Community assemblage patterns of odonates inhabiting a wetland complex influenced by anthropogenic disturbance


Nancy E. McIntyre, Department of Biological Science, Texas Tech University, Lubbock, TX 79409-3131, USA. E-mail:



  • 1Many wetland complexes around the world are highly influenced by human activity (chiefly land conversion for agriculture). Measuring the impact of such activity hinges not only upon using appropriate wetland indicator taxa but also upon metrics that are sensitive enough to capture subtle effects.

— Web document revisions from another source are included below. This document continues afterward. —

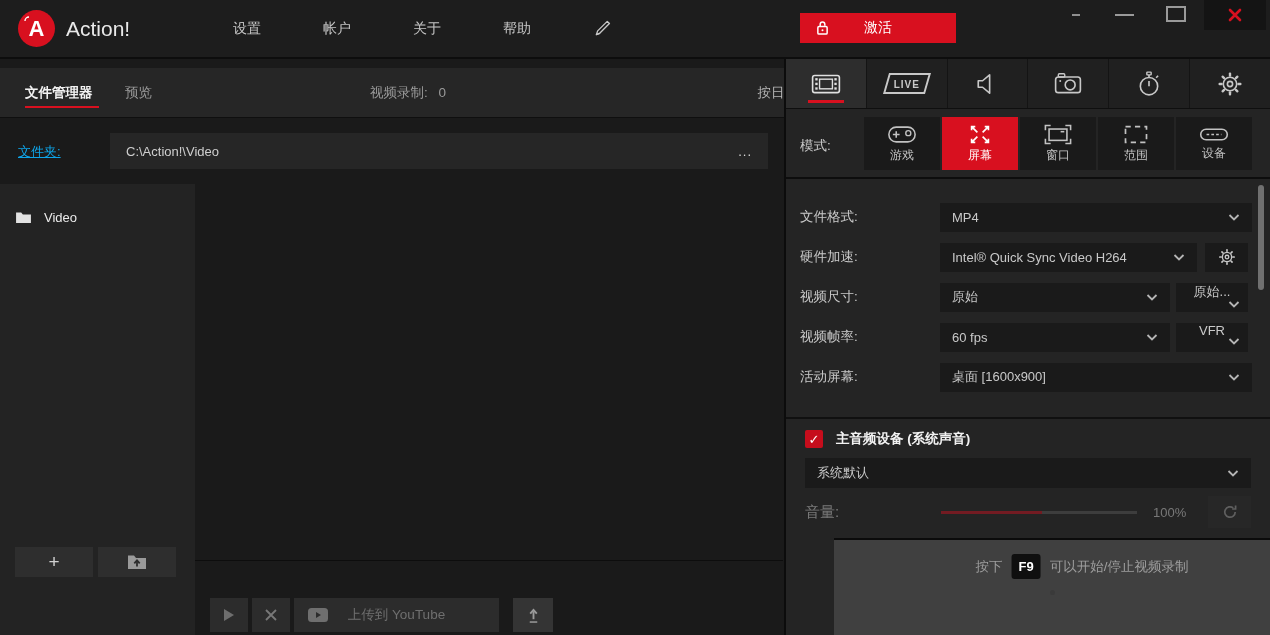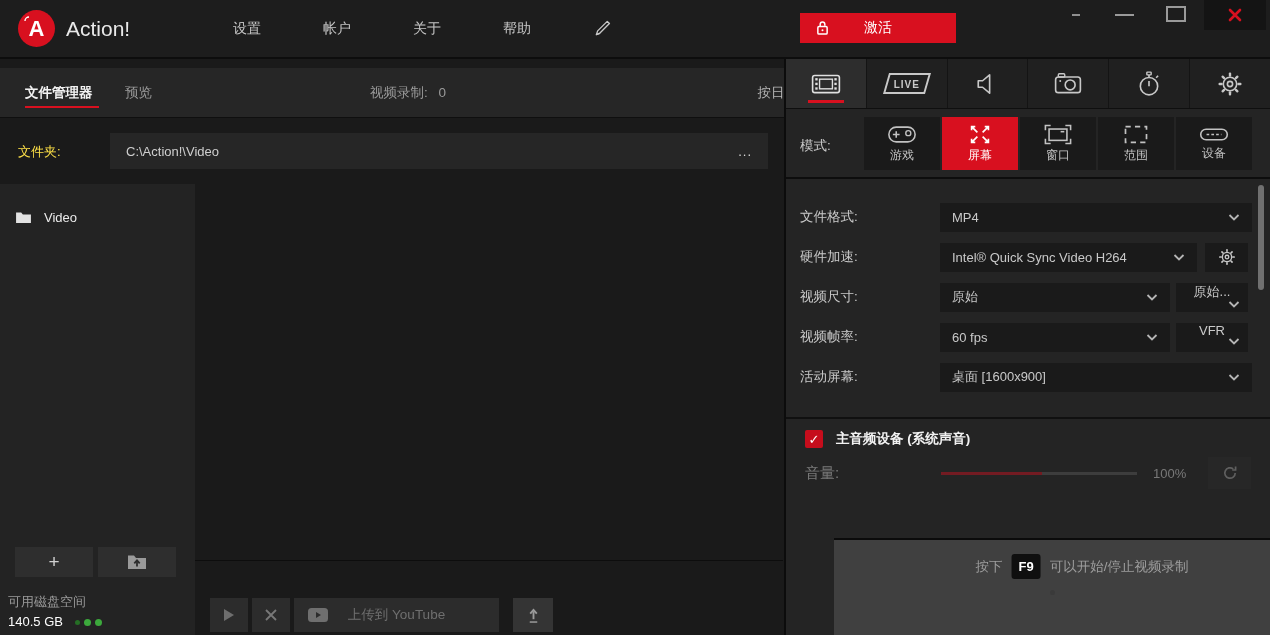--- a/index.html
+++ b/index.html
@@ -48,7 +48,7 @@
              color:#b8b8b8; font-size:13.5px; cursor:pointer; }
 
   .lp-path { position:relative; height:66px; }
-  .path-label { position:absolute; left:18px; top:25px; color:#fde047; }
+  .path-label { position:absolute; left:18px; top:25px; color:#0ea5e9;text-decoration:underline; }
   .path-field { position:absolute; left:110px; top:15px; width:658px; height:36px; background:#262626;
                 display:flex; align-items:center; padding:0 16px; color:#cfcfcf; }
   .browse { margin-left:auto; color:#d8d8d8; letter-spacing:1px; cursor:pointer; }

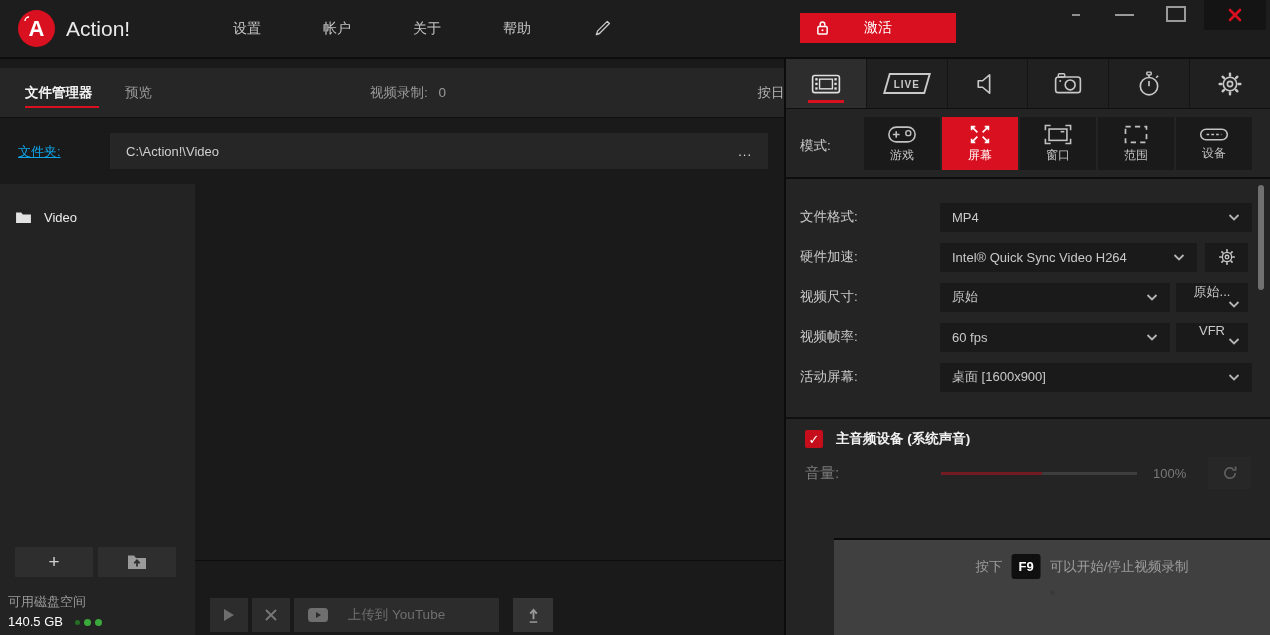--- a/index.html
+++ b/index.html
@@ -478,6 +478,12 @@
         </span>
         <span class="chk-label">主音频设备 (系统声音)</span>
       </div>
+      <div class="field device-field">
+        <span class="field-val">系统默认</span>
+        <svg class="chev" viewBox="0 0 12 7" width="12" height="7">
+            <polyline points="1.5,1 6,5.5 10.5,1" fill="none" stroke="#b5b5b5" stroke-width="1.8"></polyline>
+          </svg>
+      </div>
       <div class="volume-row">
         <span class="vol-label">音量:</span>
         <div class="vol-track">

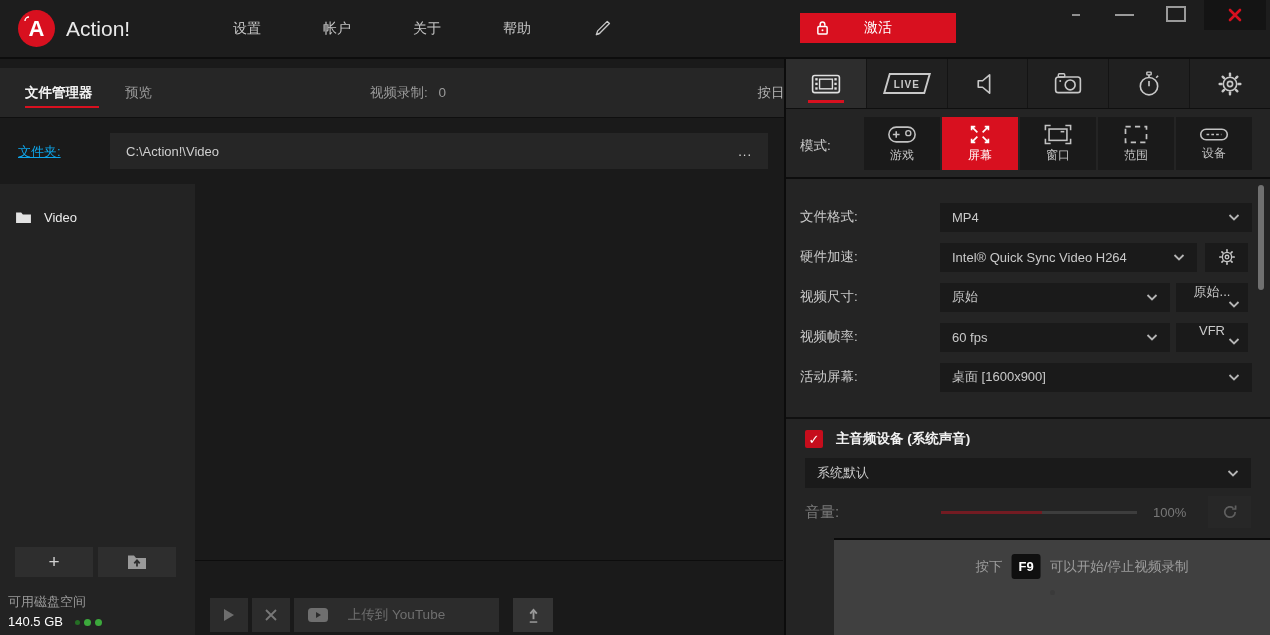--- a/index.html
+++ b/index.html
@@ -238,17 +238,6 @@
             </svg>
           </button>
         </div>
-        <div class="disk">
-          <div class="disk-label">可用磁盘空间</div>
-          <div class="disk-row">
-            <span class="disk-value">140.5 GB</span>
-            <span class="dots">
-              <span class="dot dot-sm"></span>
-              <span class="dot dot-lg"></span>
-              <span class="dot dot-lg"></span>
-            </span>
-          </div>
-        </div>
       </aside>
 
       <div class="file-area">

  • 2Over a 5-year period, we quantified the distribution and community structure of odonates (dragonflies and damselflies) occupying a wetland complex in Texas. When using traditional community metrics, there were no significant differences in diversity or evenness in the odonate assemblages in wetlands surrounded by the two dominant regional forms of land use (tilled cropland and grassland). Similarity analyses likewise failed to detect any significant differences in odonate community composition with land use.
  • 3Discriminant function analysis, however, revealed that species co-occurrences could be distinguished on the basis of surrounding land use, which indicates that odonate assemblages in these wetlands are structured in a manner that typical community metrics fail to adequately describe.
  • 4Differences between the approaches are discussed, particularly with regard to the use of presence–absence data.